A 'subjectified' version of the DGB model of the personality -- that you have perhaps seen one or more times now in other essays in a more 'objectified' format -- is listed below.
01. Our Nurturing Topdog
02. Our Narcissistic-Dionysian (Pleasure-Seeking) Topdog
03. Our Righteous (Orthodox-Establishment)-Apollonian Topdog
04. Our Central (Mediating, Executive) Ego
05. Our Approval-Seeking (Co-operative, Submissive) Underdog
06. Our Narcissistic-Dionysian (Pleasure-Seeking) Underdog
07. Our Righteous-Rebellious (Deconstructionist, Anti-Thesis) Underdog
08. Our Dynamic, Creative-Destructive (Dream-and Fantasy-Making) Unconscious
09. Our Structural, Learned Unconscious and Transference-Memory Template
10. Our Structural, Genetic Unconscious and Mythological Archetype Template
11. Our Unconsious Blueprint-Template of The Self (Our Potential Essence, Spirit or Soul)
This model has finally been brought down to a size that both your and I can probably better deal with.
First up, is a rather extensive overview of the activities of 'Our Central Ego' in both its functional and dysfunctional, healthy and unhealthy -- and anywhere in between -- derivatives. I still haven't completely decided how I want to write this rather lengthy essay -- updated from my 1979 Honours Thesis in Psychology -- but I imagine at this moment that I will write this essay in numerous small parts. It will give you, my most esteemed readers, the opportunity to see most of my 'Enlightenment' and 'Humanistic-Existential' beliefs and values in their entirety, introducing you to the work of Bacon, Locke, Kant, Korzybski, Hayakawa, Ayn Rand, Nathaniel Branden, Maxwell Maltz, Albert Ellis, Aaron Beck, George Kelley, Erich Fromm, and others...The 'Bacon-Locke-Kant' Connection was not a part of my original 1979 essay, nor was Hegel or Freud or Jung or Adler or Fritz Perls to any degree whatsoever at least that I can remember.
This was an essay written before I became a 'dialectic philosopher' although the groundwork was starting to be laid in this direction. It took my off and on 10 year involvement with The Gestalt Institute in Toronto to ignite my 'dialectical flame' and its resulting influence on my almost 30 years of research (1980-2009) into the history and evolution of both Western Clinical Psychology/Psychotherapy and its underlying Western Philosophical Foundations -- as well as the evolution of my own integrative philosophical and psychological writing.
Once we have tackled the functional and dysfunctional workings of Our Central Ego, then I will start to branch out into the surrounding internal philosophical and psychological influences on Our Central Ego.
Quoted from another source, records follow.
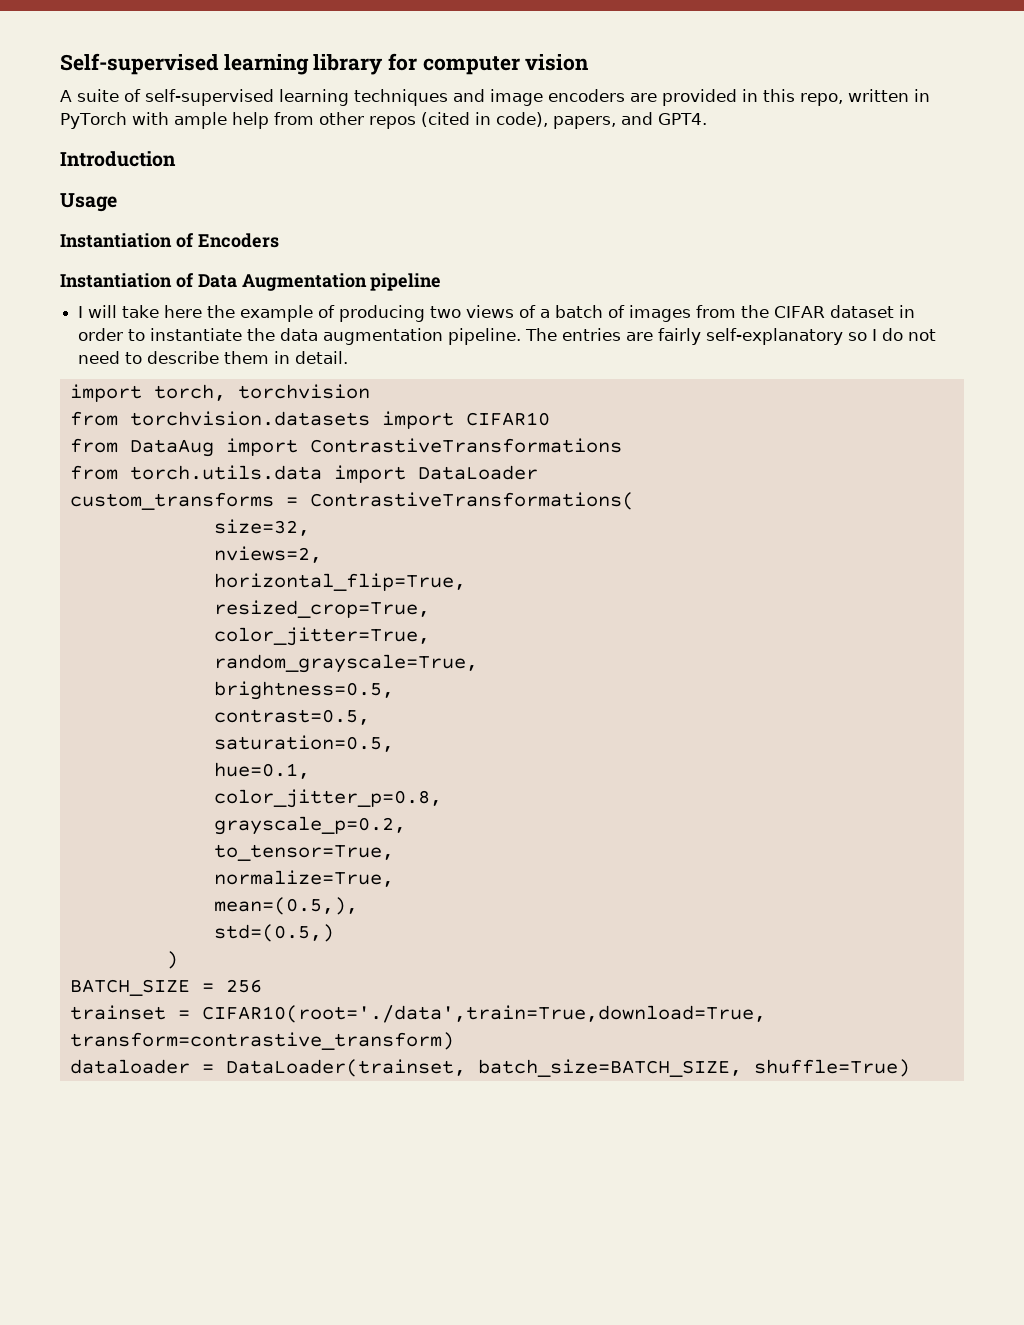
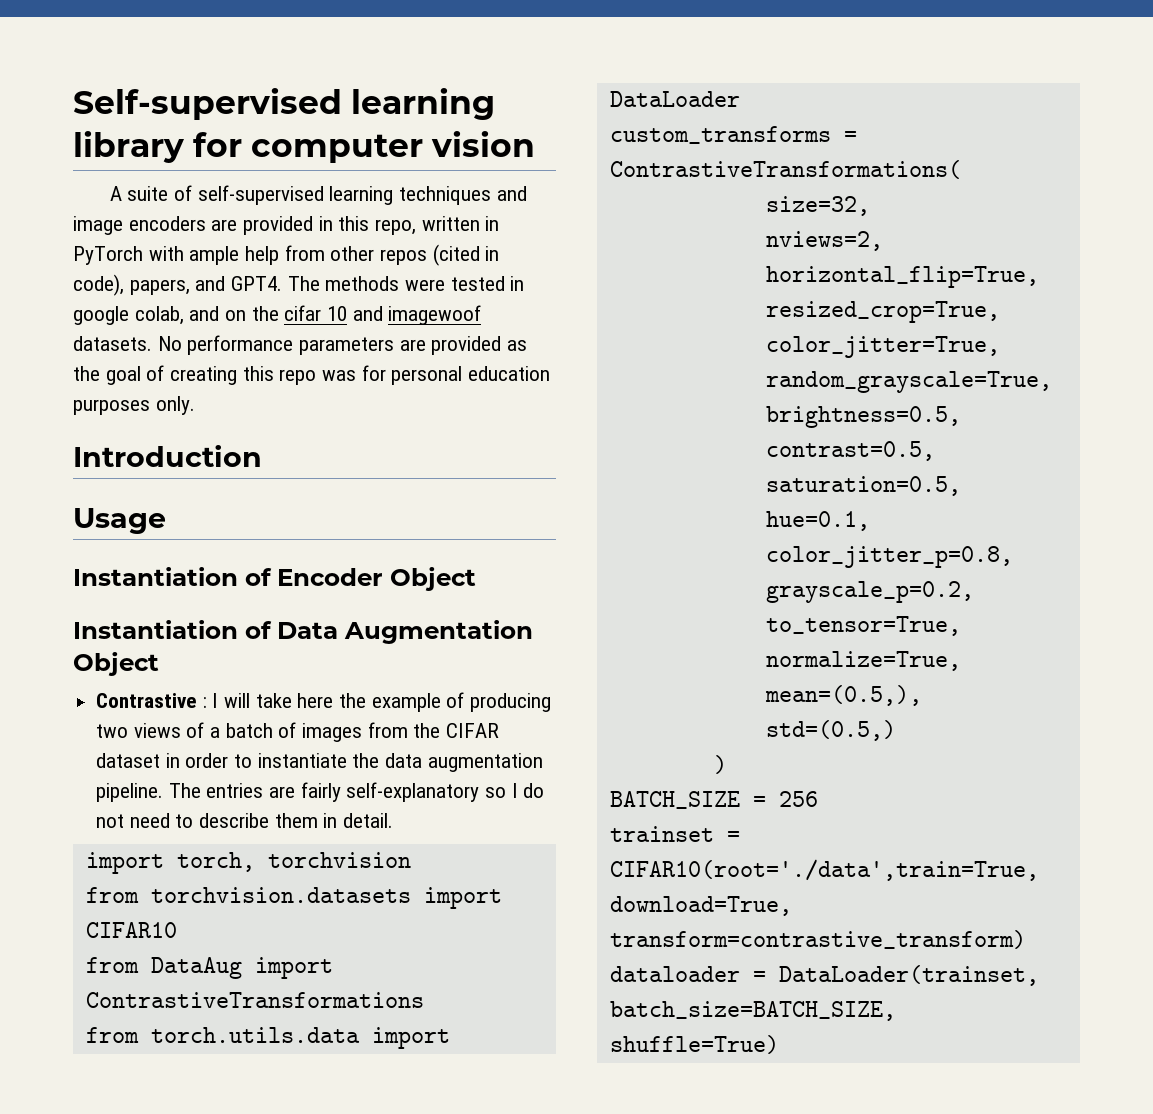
+ The methods were tested in google colab, and on the cifar 10 and imagewoof datasets. No performance parameters are provided as the goal of creating this repo was for personal education purposes only.
- Instantiation of Encoders
+ Instantiation of Encoder Object
- Instantiation of Data Augmentation pipeline
- I will take here the example of producing two views of a batch of images from the CIFAR dataset in order to instantiate the data augmentation pipeline.
+ Instantiation of Data Augmentation Object
+ Contrastive : I will take here the example of producing two views of a batch of images from the CIFAR dataset in order to instantiate the data augmentation pipeline.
This was exactly where I left off in 1979. Thus, it has taken the better part of 30 years to 'complete' my full 'Multi-Dialectic-Integrative Model of The Personality.
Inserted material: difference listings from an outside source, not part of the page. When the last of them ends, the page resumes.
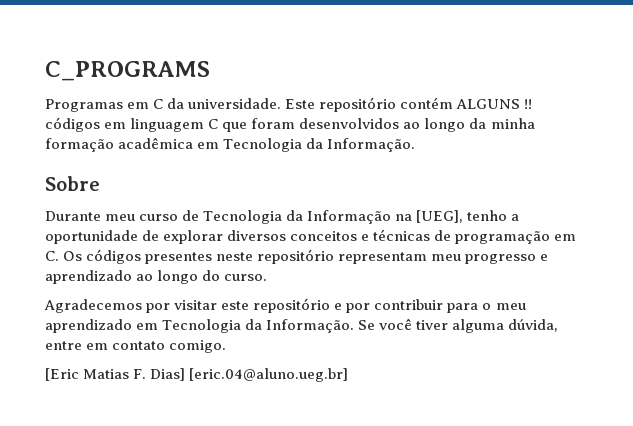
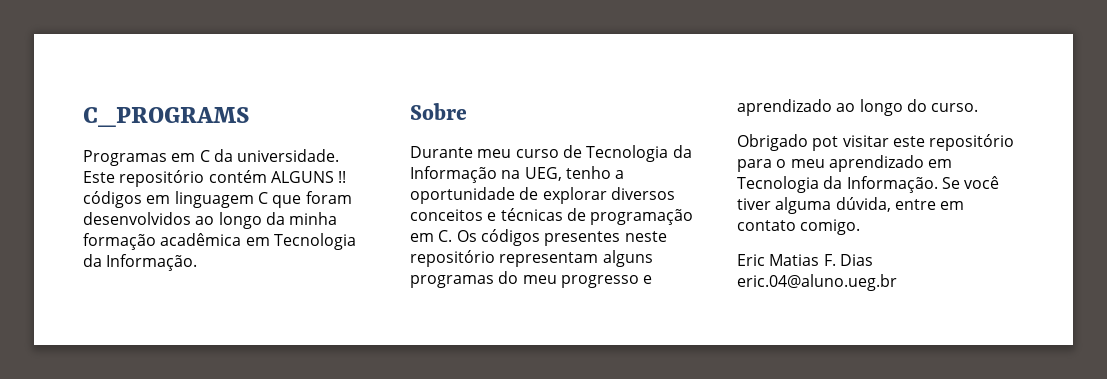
- Durante meu curso de Tecnologia da Informação na [UEG], tenho a oportunidade de explorar diversos conceitos e técnicas de programação em C. Os códigos presentes neste repositório representam meu progresso e aprendizado ao longo do curso.
+ Durante meu curso de Tecnologia da Informação na UEG, tenho a oportunidade de explorar diversos conceitos e técnicas de programação em C. Os códigos presentes neste repositório representam alguns programas do meu progresso e aprendizado ao longo do curso.
- Agradecemos por visitar este repositório e por contribuir para o meu aprendizado em Tecnologia da Informação.
+ Obrigado pot visitar este repositório para o meu aprendizado em Tecnologia da Informação.
- [Eric Matias F. Dias] [eric.04@aluno.ueg.br]
+ Eric Matias F. Dias eric.04@aluno.ueg.br

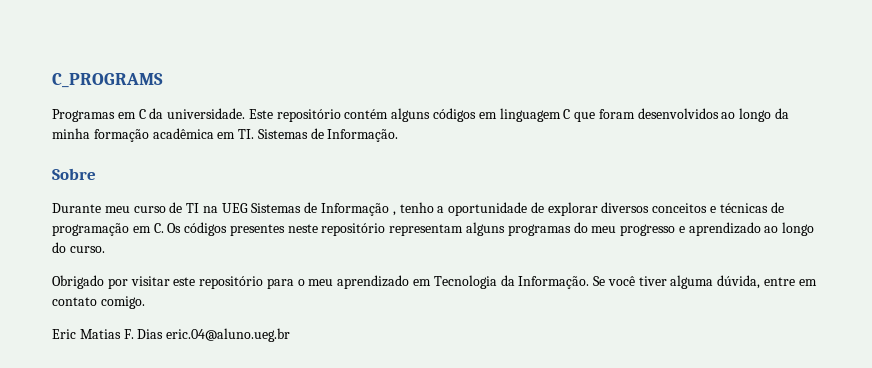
- Este repositório contém ALGUNS !! códigos em linguagem C que foram desenvolvidos ao longo da minha formação acadêmica em Tecnologia da Informação.
+ Este repositório contém alguns códigos em linguagem C que foram desenvolvidos ao longo da minha formação acadêmica em TI. Sistemas de Informação.
- Durante meu curso de Tecnologia da Informação na UEG, tenho a oportunidade de explorar diversos conceitos e técnicas de programação em C. Os códigos presentes neste repositório representam alguns programas do meu progresso e aprendizado ao longo do curso.
+ Durante meu curso de TI na UEG Sistemas de Informação , tenho a oportunidade de explorar diversos conceitos e técnicas de programação em C. Os códigos presentes neste repositório representam alguns programas do meu progresso e aprendizado ao longo do curso.
- Obrigado pot visitar este repositório para o meu aprendizado em Tecnologia da Informação.
+ Obrigado por visitar este repositório para o meu aprendizado em Tecnologia da Informação.

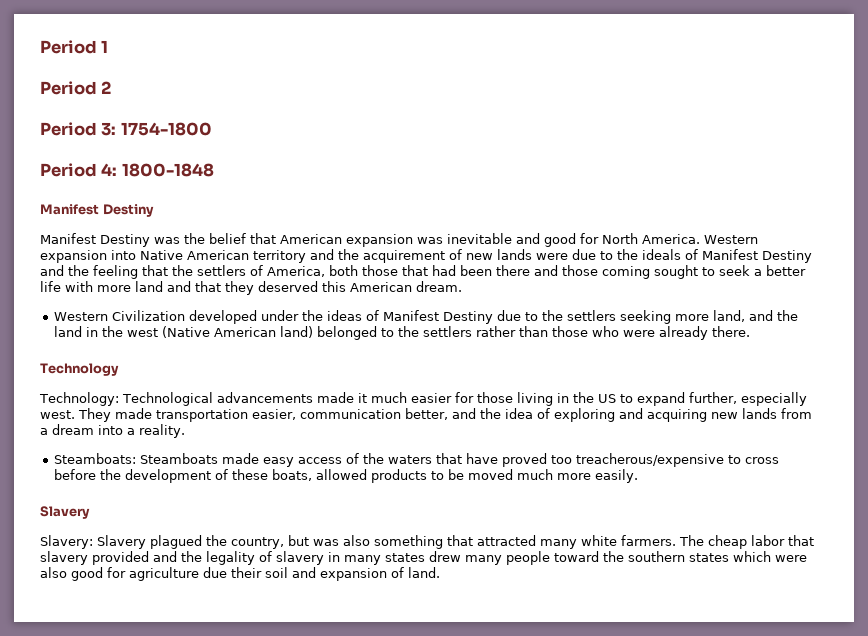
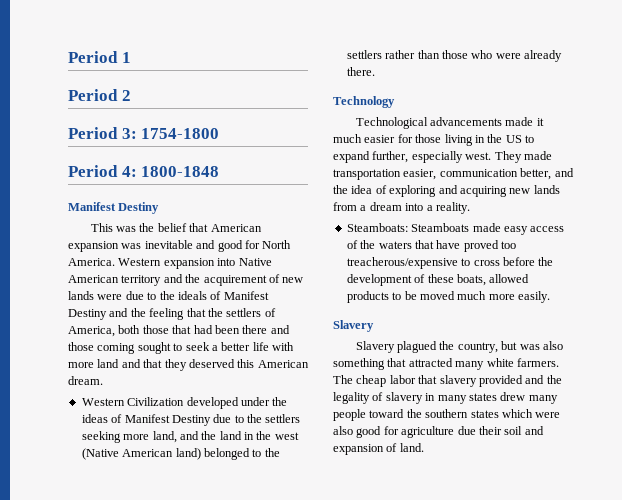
- Manifest Destiny was the belief that American expansion was inevitable and good for North America.
+ This was the belief that American expansion was inevitable and good for North America.
- Technology: Technological advancements made it much easier for those living in the US to expand further, especially west.
+ Technological advancements made it much easier for those living in the US to expand further, especially west.
- Slavery: Slavery plagued the country, but was also something that attracted many white farmers.
+ Slavery plagued the country, but was also something that attracted many white farmers.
Our first project is, to grasp a better understanding of how our 'Central (Mediating, Executing) Ego' works.
That may take us the remainder of November 2009, and perhaps even into much of December, 2009.
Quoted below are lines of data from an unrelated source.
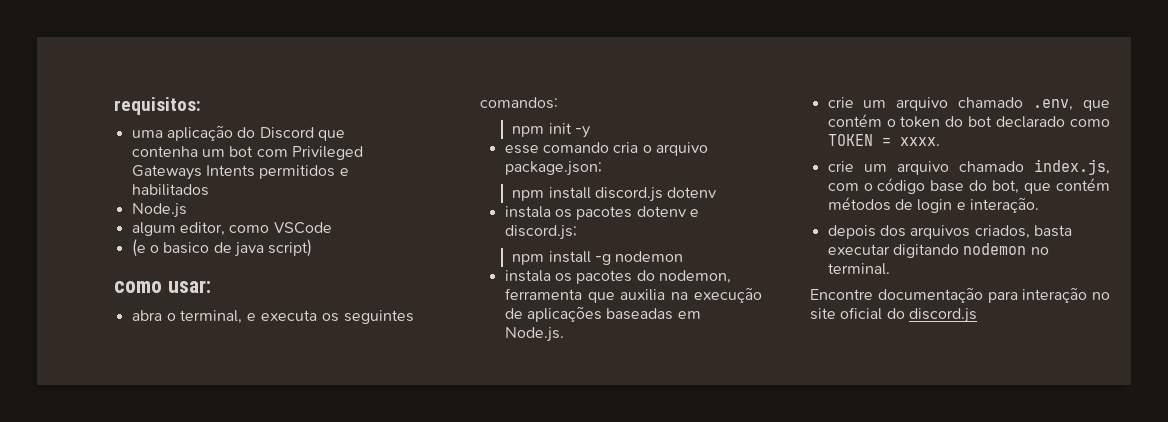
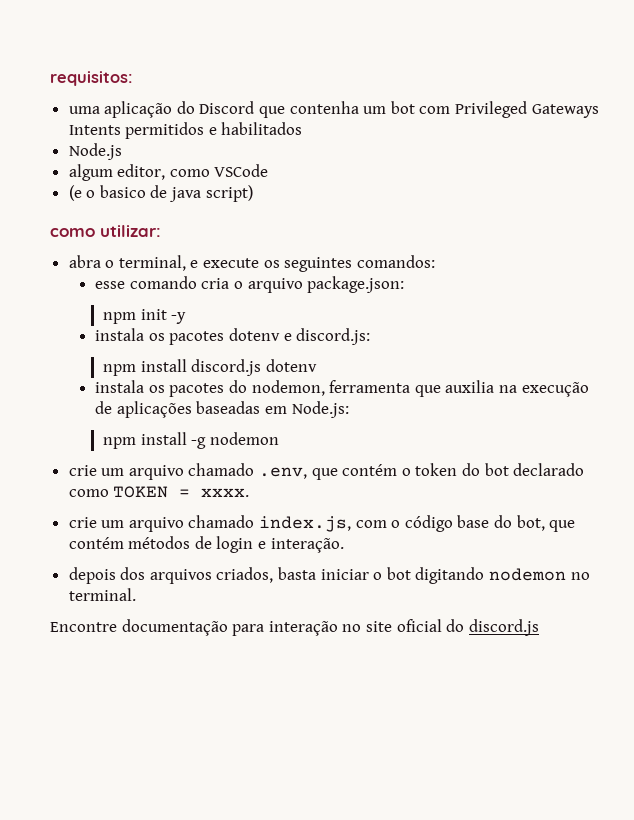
- como usar:
+ como utilizar:
- abra o terminal, e executa os seguintes comandos:
+ abra o terminal, e execute os seguintes comandos:
- npm init -y
- esse comando cria o arquivo package.json;
- npm install discord.js dotenv
+ esse comando cria o arquivo package.json:
+ npm init -y
- instala os pacotes dotenv e discord.js;
- npm install -g nodemon
+ instala os pacotes dotenv e discord.js:
+ npm install discord.js dotenv
- instala os pacotes do nodemon, ferramenta que auxilia na execução de aplicações baseadas em Node.js.
+ instala os pacotes do nodemon, ferramenta que auxilia na execução de aplicações baseadas em Node.js:
+ npm install -g nodemon
- depois dos arquivos criados, basta executar digitando nodemon no terminal.
+ depois dos arquivos criados, basta iniciar o bot digitando nodemon no terminal.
We shall see. It will depend on how 'good a head of steam' I can get going in Hegel's Hotel over the next few weeks.
I am optimistic, subject to economics and my 60 to 70 hour work week in the transportation industry.
Regardless, I am expecting to finish this next multi-part essay on The Central Ego by mid-December.
That's the plan.
-- dgb, Nov. 12th, 2009.
-- David Gordon Bain
That was simple.
Now all I have to do is extrapolate on the model and dig into the different nuances and 'intra-psychic dynamics' of the model in more detail.